Da lì, un bus navetta mi ha portata vicino all’accesso del sentiero, ma non era ancora finita: altri venti minuti di camminata per raggiungere l’ingresso vero e proprio.
Si entra in gruppi di massimo 30 persone. All’ingresso ti consegnano casco e radio per ascoltare la guida.
Durante il cammino ho avuto accanto una coppia di signori di Pamplona, fantastici, e una ragazza gallega, Enya, anche lei da sola a vivere questa esperienza.
Il percorso non richiede particolari abilità fisiche; forse non è adatto a chi soffre molto di vertigini o ha paura delle altezze. Per il resto, è pura meraviglia.
Ogni tunnel che si attraversa sembra aprire la porta su uno spazio nuovo, completamente diverso dal precedente.
La natura è immensa e potente, ma ciò che mi ha colpita ancora di più è stata la storia del luogo: i resti delle vecchie passerelle, ancora visibili accanto a quelle nuove, raccontano il lavoro e la fatica di chi trasportava materiali sospeso nel vuoto.

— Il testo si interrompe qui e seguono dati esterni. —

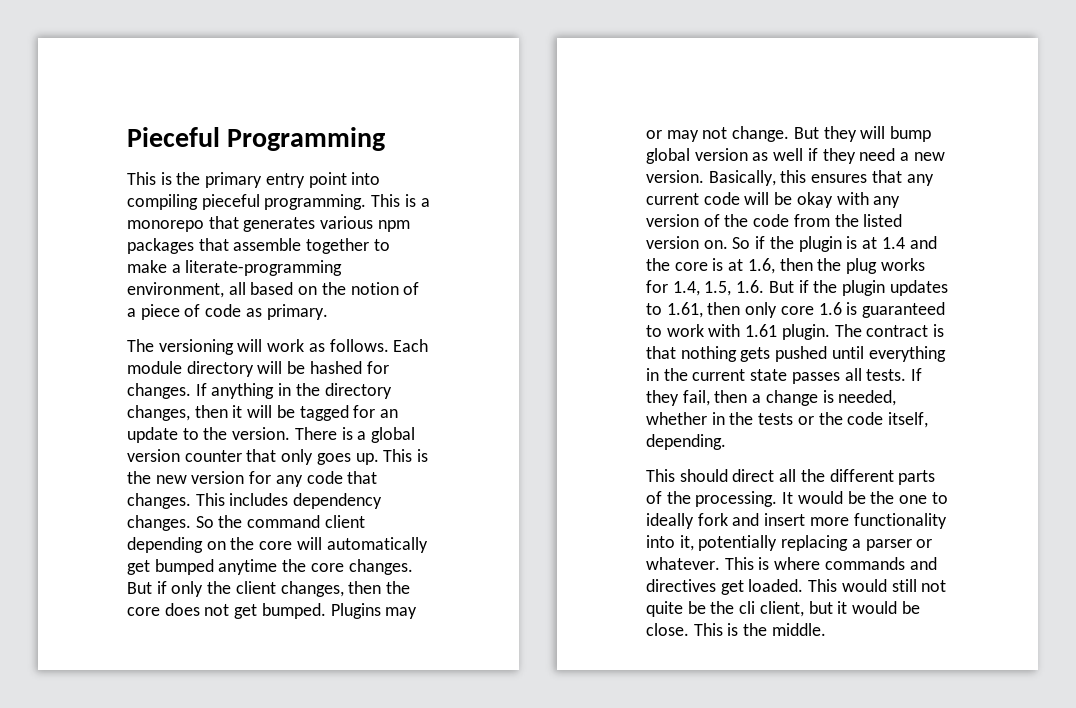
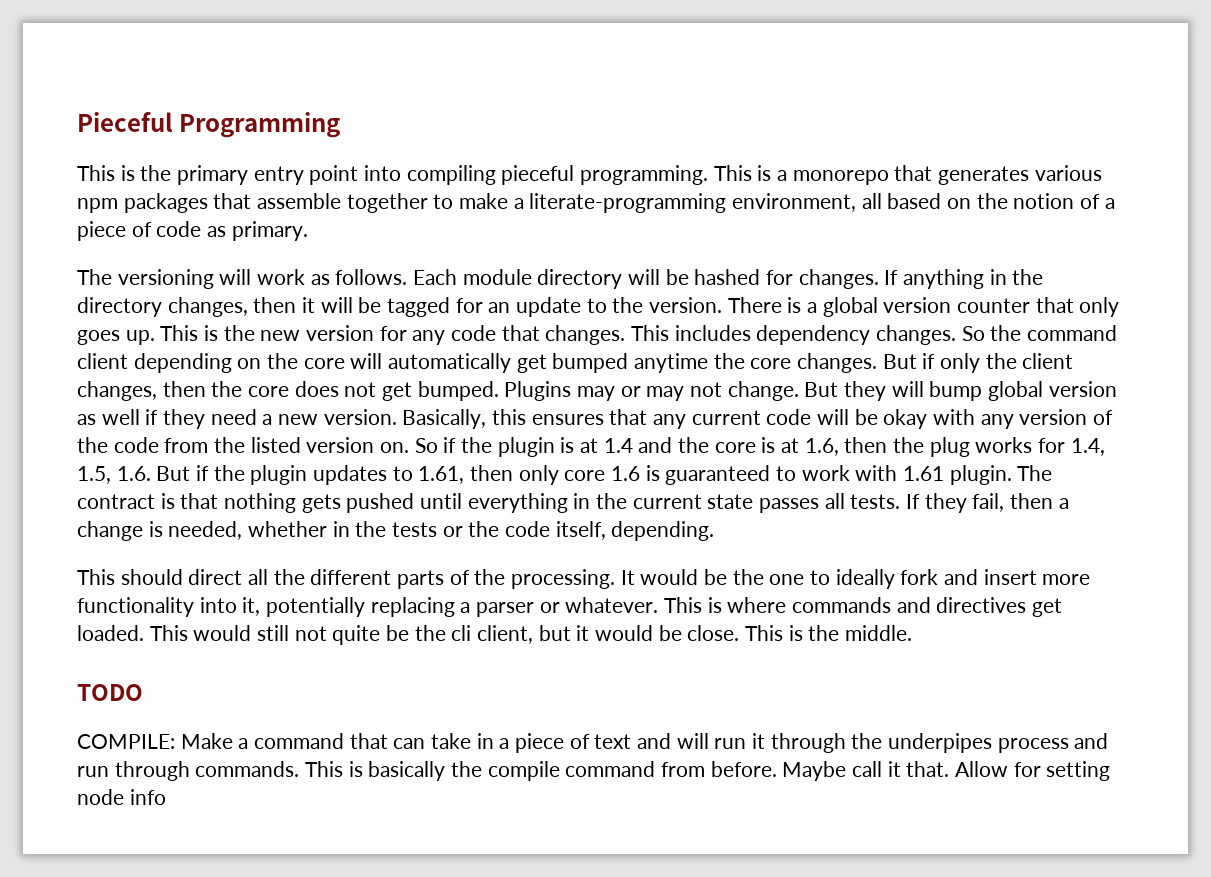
(826, 629) none -> [77,684,143,701] [77,733,1109,753] [77,761,1111,781] [77,789,166,805] // TODO // COMPILE: Make a command that can take in a piece of text and will run it through the underpipes process and run through commands. This is basically the compile command from before. Maybe call it that. Allow for setting node info

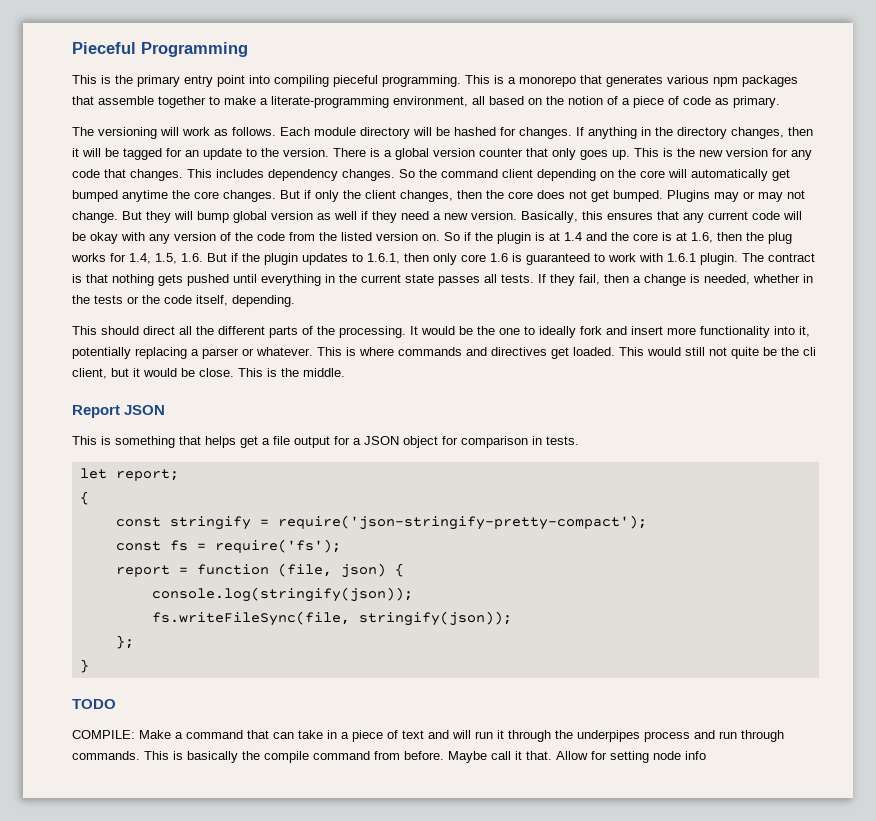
[418,466,465,484] 1.61, -> [367,253,400,264] 1.6.1,
[903,466,945,481] 1.61 -> [667,253,696,262] 1.6.1
(913, 633) none -> [72,405,166,418] [72,436,579,448] [79,468,179,481] [79,491,89,505] [115,515,647,530] [115,539,341,553] [115,563,404,578] [151,587,413,602] [151,611,512,626] [115,635,134,649] [79,659,89,673] // Report JSON // This is something that helps get a file output for a JSON object for comparison in tests. // let report; // { // const stringify = require('json-stringify-pretty-compact'); // const fs = require('fs'); // report = function (file, json) { // console.log(stringify(json)); // fs.writeFileSync(file, stringify(json)); // }; // }

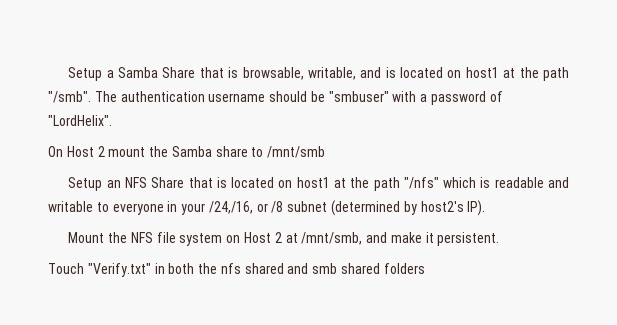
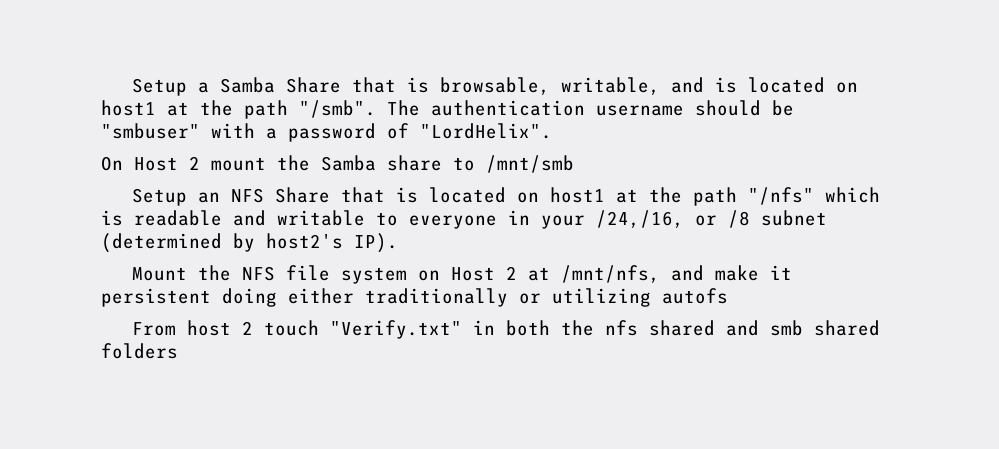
[301,232,363,245] /mnt/smb, -> [560,265,660,283] /mnt/nfs,
[437,232,500,246] [48,263,84,274] persistent. // Touch -> [101,288,728,307] [131,320,319,336] persistent doing either traditionally or utilizing autofs // From host 2 touch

Un’esperienza che va oltre il panorama: è un viaggio dentro la natura e dentro la memoria di questo luogo straordinario.
Alla fine del percorso, complice la sintonia che si era creata e il fatto che nessuna delle due avesse grandi programmi per il resto della giornata, ho invitato Enya a mangiare uno spaghetto al sugo fronte lago.
Di quelli semplici, ma perfetti nel momento giusto.
Siamo rimaste sedute a chiacchierare a lungo delle nostre vite, curiose di scoprire da dove venivamo e cosa ci avesse portate fin lì, su quel sentiero sospeso nel vuoto.
Nonostante la differenza d’età – lei molto più giovane di me – mi ha colpito rendermi conto che le motivazioni che ci spingono a fare le cose da sole sono, in fondo, molto simili.
Il bisogno di scoprirsi, di mettersi alla prova, di sentirsi libere senza dover chiedere il permesso a nessuno.
A un certo punto ho pensato che, forse, se alla sua età avessi avuto la chiarezza che oggi sento crescere dentro di me, alcune scelte sarebbero state diverse. O forse no. Chissà.
Quello che so è che è stata una giornata perfetta. Un compleanno speciale, vissuto tra natura potente, passi sospesi nel vuoto e una nuova persona incontrata lungo il cammino.
E in fondo è anche questo il bello dei viaggi: parti per vedere un luogo e torni con un incontro che non avevi programmato.
E a te e’ mai capitato di incontrare qualcuno in questo modo? Raccontami…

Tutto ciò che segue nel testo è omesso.